::: Provided material :::

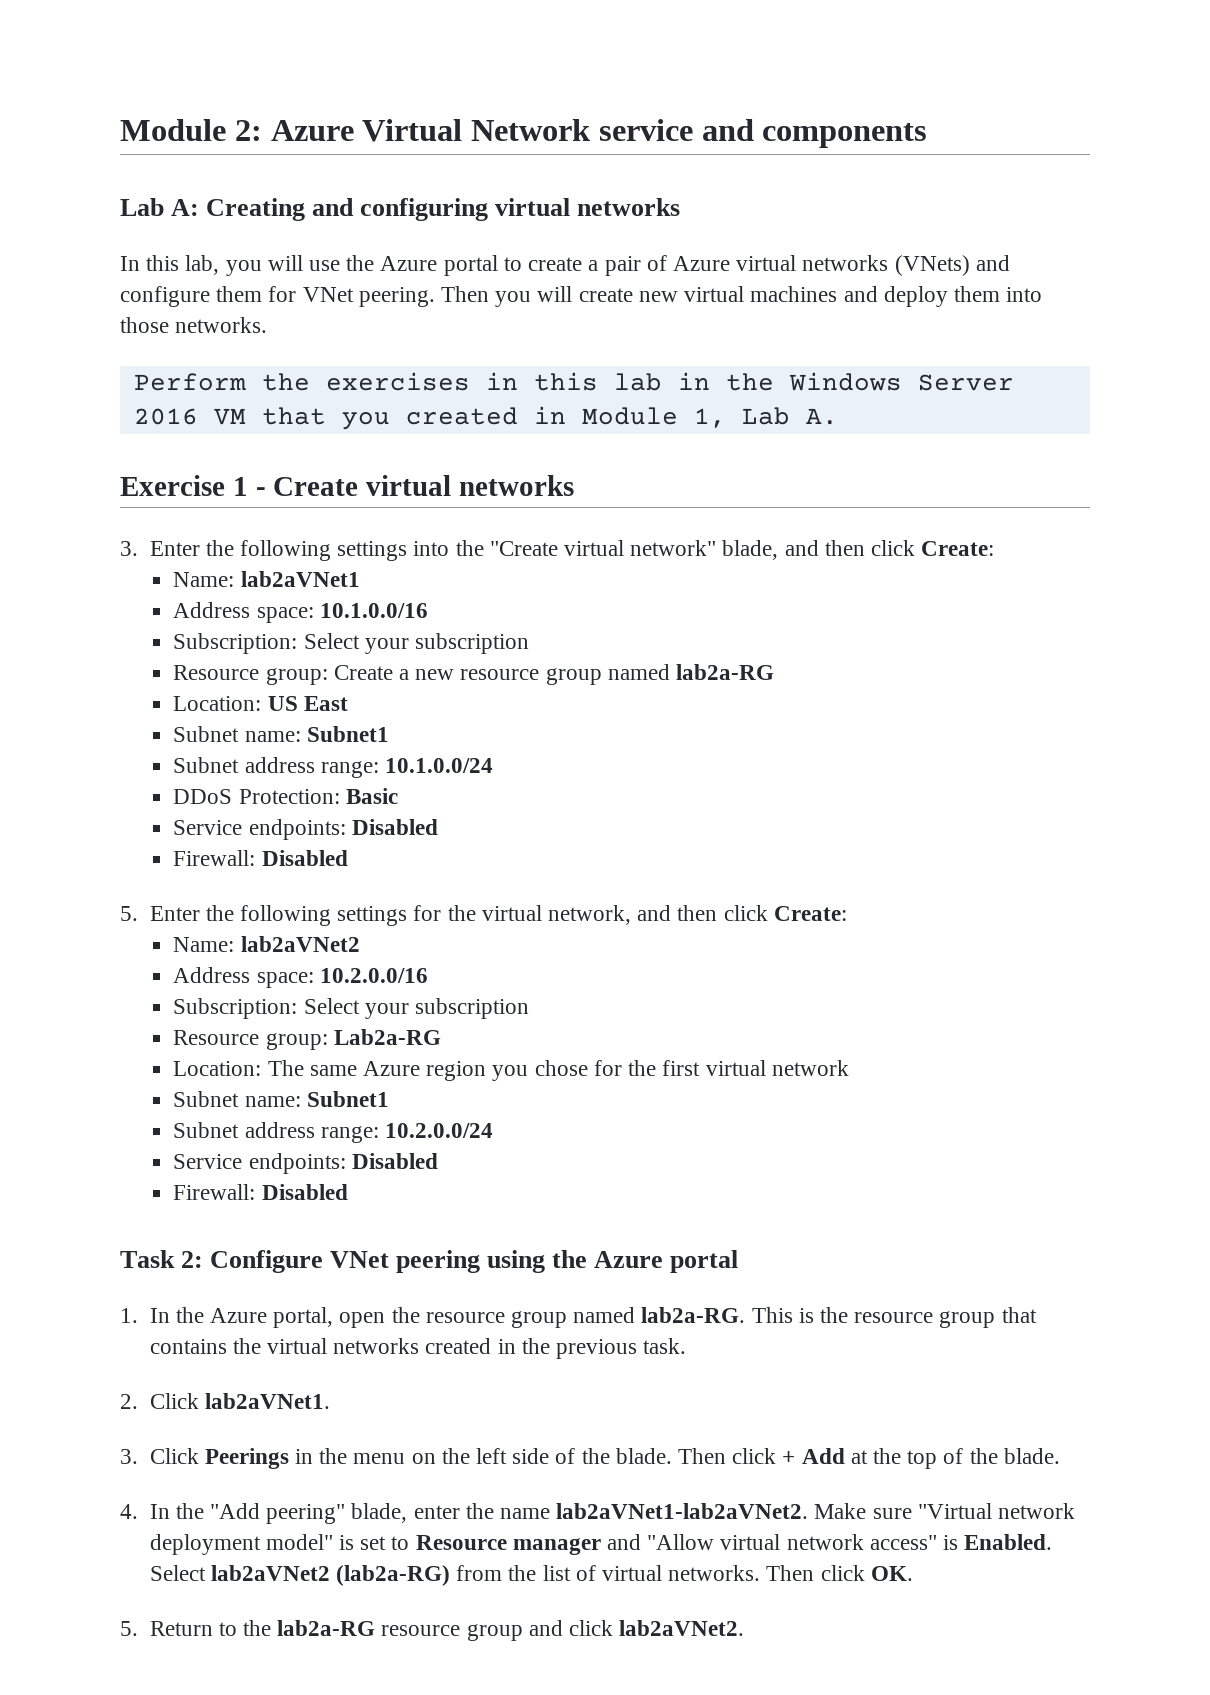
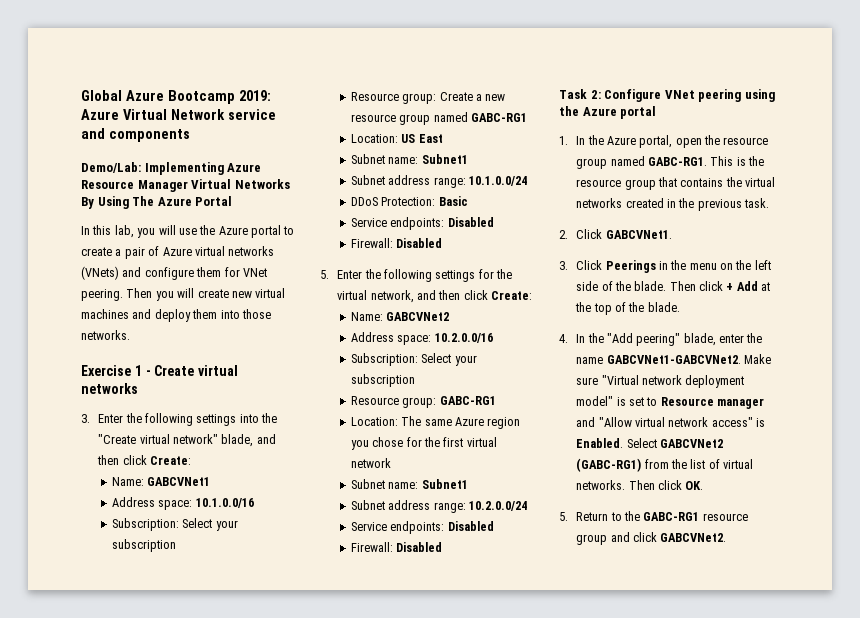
[120,119,262,141] Module 2: -> [81,90,271,104] Global Azure Bootcamp 2019:
[120,198,681,221] Lab A: Creating and configuring virtual networks -> [81,162,262,175] [81,179,290,192] [81,196,233,209] Demo/Lab: Implementing Azure Resource Manager Virtual Networks By Using The Azure Portal
[133,372,1014,391] [133,406,838,430] // Perform the exercises in this lab in the Windows Server 2016 VM that you created in Module 1, Lab A. -> (130, 335) none
[240,571,360,587] lab2aVNet1 -> [147,477,211,486] GABCVNet1
[676,664,775,680] lab2a-RG -> [471,113,528,122] GABC-RG1
[240,936,360,952] lab2aVNet2 -> [386,312,450,321] GABCVNet2
[333,1029,441,1045] Lab2a-RG -> [439,396,496,405] GABC-RG1
[641,1307,746,1323] lab2a-RG. -> [647,157,707,166] GABC-RG1.
[204,1393,330,1409] lab2aVNet1. -> [605,230,672,239] GABCVNet1.
[556,1503,809,1519] lab2aVNet1-lab2aVNet2. -> [606,355,741,364] GABCVNet1-GABCVNet2.
[210,1565,450,1586] lab2aVNet2 (lab2a-RG) -> [659,439,723,448] [576,458,642,472] GABCVNet2 (GABC-RG1)
[277,1620,376,1636] lab2a-RG -> [643,512,700,521] GABC-RG1
[619,1620,745,1636] lab2aVNet2. -> [660,533,727,542] GABCVNet2.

:::

__Your goal__
Copy word for word the stretch of entries above from the line that has "[676,664,775,680] lab2a-RG ->" through the line that has "[277,1620,376,1636] lab2a-RG ->", both ends included, and nothing outside it.

__Written response__
[676,664,775,680] lab2a-RG -> [471,113,528,122] GABC-RG1
[240,936,360,952] lab2aVNet2 -> [386,312,450,321] GABCVNet2
[333,1029,441,1045] Lab2a-RG -> [439,396,496,405] GABC-RG1
[641,1307,746,1323] lab2a-RG. -> [647,157,707,166] GABC-RG1.
[204,1393,330,1409] lab2aVNet1. -> [605,230,672,239] GABCVNet1.
[556,1503,809,1519] lab2aVNet1-lab2aVNet2. -> [606,355,741,364] GABCVNet1-GABCVNet2.
[210,1565,450,1586] lab2aVNet2 (lab2a-RG) -> [659,439,723,448] [576,458,642,472] GABCVNet2 (GABC-RG1)
[277,1620,376,1636] lab2a-RG -> [643,512,700,521] GABC-RG1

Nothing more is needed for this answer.